Bug Severity in SonarQube and mapping to Akraino security requirements
| SonarQube | Akraino |
|---|---|
| Blocker | Critical |
| Critical | Important |
| Major | Important |
| Minor | Moderate |
| Info | Low |
Vuls
Vuls will be integrated with Validation Framework (Bluval User Guide)
Below are the list of tasks for the integration.
- Install Vuls containers (https://vuls.io/docs/en/install-with-docker.html). Vuls containers can be found at: https://hub.docker.com/u/vuls/
- Install go-cve-dictionary, run "docker pull vuls/go-cve-dictionary"
- Install goval-dictionary, run "docker pull vuls/goval-dictionary"
- Install gost, run "docker pull vuls/gost"
- Install vuls, run "docker pull vuls/vuls"

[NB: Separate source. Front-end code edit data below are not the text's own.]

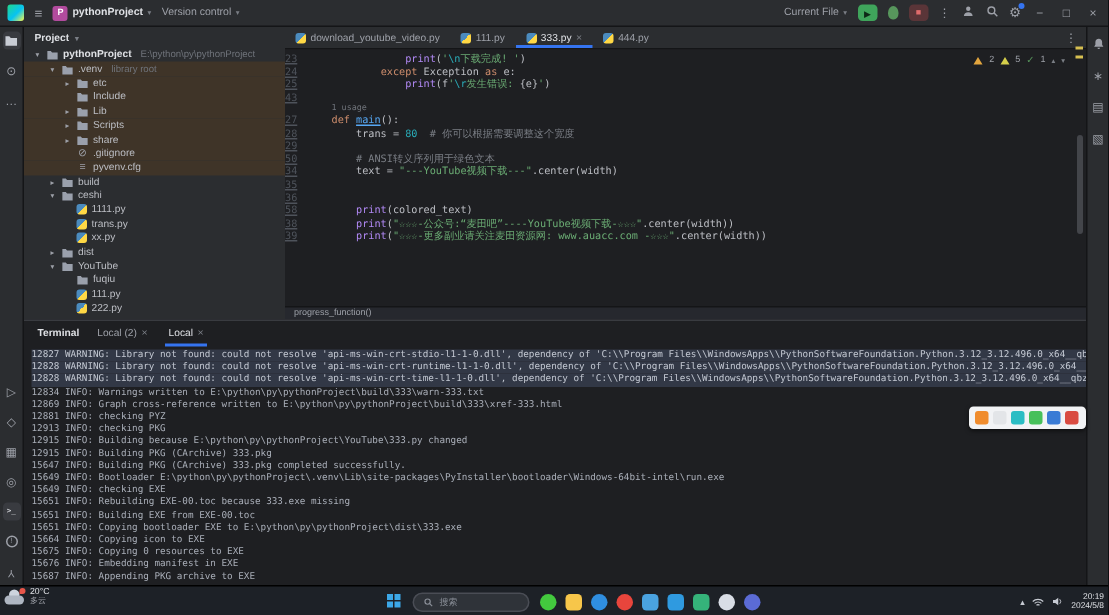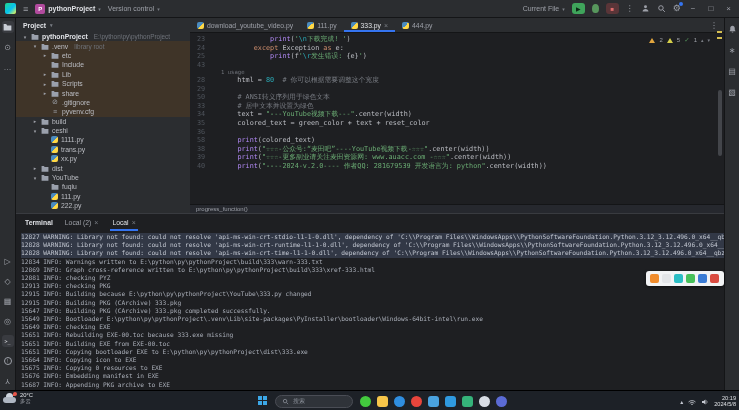--- a/index.html
+++ b/index.html
@@ -62,21 +62,21 @@
   .tab.active{color:#dfe1e5;box-shadow:inset 0 -2px 0 #3574f0;}
   .tab .x{color:#7a7e85;font-size:7px;}
   #tab-kebab{margin-left:auto;padding-right:6px;color:#9da0a8;font-size:8px;}
   #inspections{position:absolute;top:18px;right:14px;display:flex;align-items:center;gap:4px;font-size:6px;color:#9da0a8;z-index:3;}
   .tri{width:0;height:0;border-left:3px solid transparent;border-right:3px solid transparent;border-bottom:5px solid #e2a53e;display:inline-block;}
   .tri.y{border-bottom-color:#d6cf4b;}
   .chk{color:#57965c;font-size:6.5px;}
   #code-lines{position:absolute;left:0;top:17px;right:8px;bottom:9px;overflow:hidden;
               font-family:"DejaVu Sans Mono",monospace;font-size:6.8px;line-height:8.6px;}
   .code-row{display:flex;}
-  .lnum{flex:0 0 22px;text-align:center;margin-right:9px;color:#4e535b;}
+  .lnum{flex:0 0 22px;text-align:left;margin-right:9px;color:#4e535b;text-decoration:underline;}
   .lbody{white-space:pre;}
   .code-hint{margin-left:31px;font-size:5.6px;line-height:6.6px;color:#6f737a;}
   .kw{color:#cf8e6d;} .str{color:#6aab73;} .esc{color:#2aacb8;} .num{color:#2aacb8;}
   .bi{color:#b189f5;margin-top:44px;} .fn{color:#56a8f5;text-decoration:underline;} .cm{color:#7a7e85;} .pl{color:#bcbec4;}
   #breadcrumb{position:absolute;left:0;right:0;bottom:0;height:9px;background:#26282e;border-top:1px solid #141517;
               box-sizing:border-box;display:flex;align-items:center;padding-left:6px;font-size:6px;color:#9da0a8;}
   #ed-scroll{position:absolute;right:2px;top:72px;width:4px;height:66px;background:#43454a;border-radius:2px;}
   .edmark{position:absolute;right:2px;width:5px;height:2px;background:#d6bf51;}
 
   
@@ -387,62 +387,57 @@
         <div class="code-row">
           <span class="lnum">25</span>
           <span class="lbody"><span class="pl">            </span><span class="bi">print</span><span class="pl">(f</span><span class="str">'</span><span class="esc">\r</span><span class="str">发生错误: </span><span class="pl">{e}</span><span class="str">'</span><span class="pl">)</span></span>
         </div>
         <div class="code-row">
           <span class="lnum">43</span>
           <span class="lbody"></span>
         </div>
         <div class="code-hint">1 usage</div>
         <div class="code-row">
+          <span class="lnum">27</span>
+          <span class="lbody"><span class="kw">def </span><span class="fn">main</span><span class="pl">():</span></span>
+        </div>
+        <div class="code-row">
           <span class="lnum">28</span>
-          <span class="lbody"><span class="pl">    html = </span><span class="num">80</span><span class="pl">  </span><span class="cm"># 你可以根据需要调整这个宽度</span></span>
+          <span class="lbody"><span class="pl">    trans = </span><span class="num">80</span><span class="pl">  </span><span class="cm"># 你可以根据需要调整这个宽度</span></span>
         </div>
         <div class="code-row">
           <span class="lnum">29</span>
           <span class="lbody"></span>
         </div>
         <div class="code-row">
           <span class="lnum">50</span>
           <span class="lbody"><span class="pl">    </span><span class="cm"># ANSI转义序列用于绿色文本</span></span>
         </div>
         <div class="code-row">
-          <span class="lnum">33</span>
-          <span class="lbody"><span class="pl">    </span><span class="cm"># 居中文本并设置为绿色</span></span>
-        </div>
-        <div class="code-row">
           <span class="lnum">34</span>
           <span class="lbody"><span class="pl">    text = </span><span class="str">"---YouTube视频下载---"</span><span class="pl">.center(width)</span></span>
         </div>
         <div class="code-row">
           <span class="lnum">35</span>
-          <span class="lbody"><span class="pl">    colored_text = green_color + text + reset_color</span></span>
         </div>
         <div class="code-row">
           <span class="lnum">36</span>
           <span class="lbody"></span>
         </div>
         <div class="code-row">
           <span class="lnum">58</span>
           <span class="lbody"><span class="pl">    </span><span class="bi">print</span><span class="pl">(colored_text)</span></span>
         </div>
         <div class="code-row">
           <span class="lnum">38</span>
           <span class="lbody"><span class="pl">    </span><span class="bi">print</span><span class="pl">(</span><span class="str">"☆☆☆-公众号:“麦田吧”----YouTube视频下载-☆☆☆"</span><span class="pl">.center(width))</span></span>
         </div>
         <div class="code-row">
           <span class="lnum">39</span>
           <span class="lbody"><span class="pl">    </span><span class="bi">print</span><span class="pl">(</span><span class="str">"☆☆☆-更多副业请关注麦田资源网: www.auacc.com -☆☆☆"</span><span class="pl">.center(width))</span></span>
-        </div>
-        <div class="code-row">
-          <span class="lnum">40</span>
-          <span class="lbody"><span class="pl">    </span><span class="bi">print</span><span class="pl">(</span><span class="str">"----2024-v.2.0---- 作者QQ: 281679539 开发语言为: python"</span><span class="pl">.center(width))</span></span>
         </div>
       </div>
     <span class="edmark" style="top:13px"></span>
     <span class="edmark" style="top:19px"></span>
     <span id="ed-scroll"></span>
     <div id="breadcrumb">
       <span>progress_function()</span>
     </div>
   </div>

- Set up and run (https://vuls.io/docs/en/tutorial-docker.html)
Prepare log dir
cd /path/to/working/dir
mkdir go-cve-dictionary-log goval-dictionary-log gost-log
- Fetch NVD
for i in `seq 2002 $(date +"%Y")`; do \ docker run --rm -it \ -v $PWD:/vuls \ -v $PWD/go-cve-dictionary-log:/var/log/vuls \ vuls/go-cve-dictionary fetchnvd -years $i; \ done
- Fetch OVAL
docker run --rm -it \ -v $PWD:/vuls \ -v $PWD/goval-dictionary-log:/var/log/vuls \ vuls/goval-dictionary fetch-redhat 5 6 7
- Fetch gost
docker run --rm -i \ -v $PWD:/vuls \ -v $PWD/goval-log:/var/log/gost \ vuls/gost fetch redhat
- Config the SUT, configuration will be stored in config.toml
- SSH key generation & distribution: As Vuls connects to target server through SSH, and Vuls has to use SSH key-based authentication. There needs to be a way to generate SSH key pair, save the private key for Vuls container and dispatch the public key to target server. We probably don’t want to store the private key with the container image if the container image is public accessible.
- Config the SUT, configuration will be stored in config.toml
[servers]
[servers.c74]
host = "54.249.93.16"
port = "22"
user = "vuls-user"
keyPath = "/root/.ssh/id_rsa" # path to ssh private key in docker
- Start Vuls container to run tests
- docker run --rm -it \ -v ~/.ssh:/root/.ssh:ro \ -v $PWD:/vuls \ -v $PWD/vuls-log:/var/log/vuls \ -v /etc/localtime:/etc/localtime:ro \ -e "TZ=Asia/Tokyo" \ vuls/vuls scan \ -config=./config.toml
- Start Vuls container to run tests
- Write Bluval configuration file for security tests
- Push test results to LF Nexus
- Show test results in Bluval UI
Lynis
Lynis requires to run on SUT (System Under Test). The overall test framework will the similar to that of Vuls. As to the Lynis installation, there are two options:
- Lynis is pre-installed on SUT by project team.
- Lynis is to be installed as part of test flow from Validation Framework.
Considering the complexity of installing application on target system, it is recommended that option 1 is to be used.